Class Action Reveals Widespread Overpricing Scheme of DRAM - pirocks
https://www.marketwatch.com/amp/story/guid/9e5251c6-7451-4c29-88af-20c360451dde
======
mkempe
These lawyers are vile parasites -- they are feeding off disgusting,
subjective regulation [1] that should be abolished [2] so we can all benefit
from the immense advantages of fully free markets. On the one hand, businesses
are held guilty of overcharging if they price their products as high as the
market will bear; on the other hand they are guilty of dumping if they keep
cutting their costs and lower prices below what some busybody feels is right;
and on the third (hand) they are guilty of price-fixing if they charge the
same as their competitors happen to charge.
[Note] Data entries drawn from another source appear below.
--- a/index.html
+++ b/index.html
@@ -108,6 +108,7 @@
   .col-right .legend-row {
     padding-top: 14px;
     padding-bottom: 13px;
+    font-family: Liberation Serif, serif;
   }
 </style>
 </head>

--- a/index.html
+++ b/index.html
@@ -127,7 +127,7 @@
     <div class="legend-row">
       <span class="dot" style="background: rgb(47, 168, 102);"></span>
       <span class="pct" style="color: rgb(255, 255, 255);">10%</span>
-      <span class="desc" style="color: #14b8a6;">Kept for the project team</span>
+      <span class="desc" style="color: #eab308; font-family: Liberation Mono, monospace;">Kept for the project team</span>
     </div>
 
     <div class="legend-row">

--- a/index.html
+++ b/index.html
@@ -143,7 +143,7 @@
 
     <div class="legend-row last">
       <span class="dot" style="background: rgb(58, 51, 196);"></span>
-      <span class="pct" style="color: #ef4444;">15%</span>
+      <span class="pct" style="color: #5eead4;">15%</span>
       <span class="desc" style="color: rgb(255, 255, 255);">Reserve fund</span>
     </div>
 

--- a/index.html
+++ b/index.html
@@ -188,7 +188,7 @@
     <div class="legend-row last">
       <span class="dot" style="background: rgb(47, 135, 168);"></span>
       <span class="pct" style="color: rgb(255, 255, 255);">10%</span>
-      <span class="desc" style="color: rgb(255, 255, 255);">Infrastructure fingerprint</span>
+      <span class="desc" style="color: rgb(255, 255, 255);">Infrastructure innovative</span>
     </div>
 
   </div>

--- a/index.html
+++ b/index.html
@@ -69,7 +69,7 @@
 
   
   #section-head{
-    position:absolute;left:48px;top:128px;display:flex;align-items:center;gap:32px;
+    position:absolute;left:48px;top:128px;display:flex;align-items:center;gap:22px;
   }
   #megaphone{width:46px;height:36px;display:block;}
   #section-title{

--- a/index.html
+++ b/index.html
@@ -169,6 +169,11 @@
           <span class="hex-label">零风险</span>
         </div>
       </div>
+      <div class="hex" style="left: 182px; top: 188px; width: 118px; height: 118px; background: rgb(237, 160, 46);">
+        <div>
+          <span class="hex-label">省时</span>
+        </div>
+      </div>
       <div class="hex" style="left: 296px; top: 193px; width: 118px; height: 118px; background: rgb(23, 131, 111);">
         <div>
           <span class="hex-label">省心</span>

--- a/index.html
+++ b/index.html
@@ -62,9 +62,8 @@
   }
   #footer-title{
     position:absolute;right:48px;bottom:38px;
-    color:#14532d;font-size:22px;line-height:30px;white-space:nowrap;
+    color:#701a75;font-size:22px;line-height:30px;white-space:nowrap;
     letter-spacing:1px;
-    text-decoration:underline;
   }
All options are available to the
government, if they decide to manipulate, control, or destroy your business.

[1] Ten Thousand Commandments, by Harold Fleming (1951) \--
[https://archive.org/details/tenthousandcomma00flem](https://archive.org/details/tenthousandcomma00flem)

[2] The Abolition of Antitrust, by Gary Hull (2005) \--
[https://www.c-span.org/video/?186889-1/the-abolition-
antitru...](https://www.c-span.org/video/?186889-1/the-abolition-antitrust)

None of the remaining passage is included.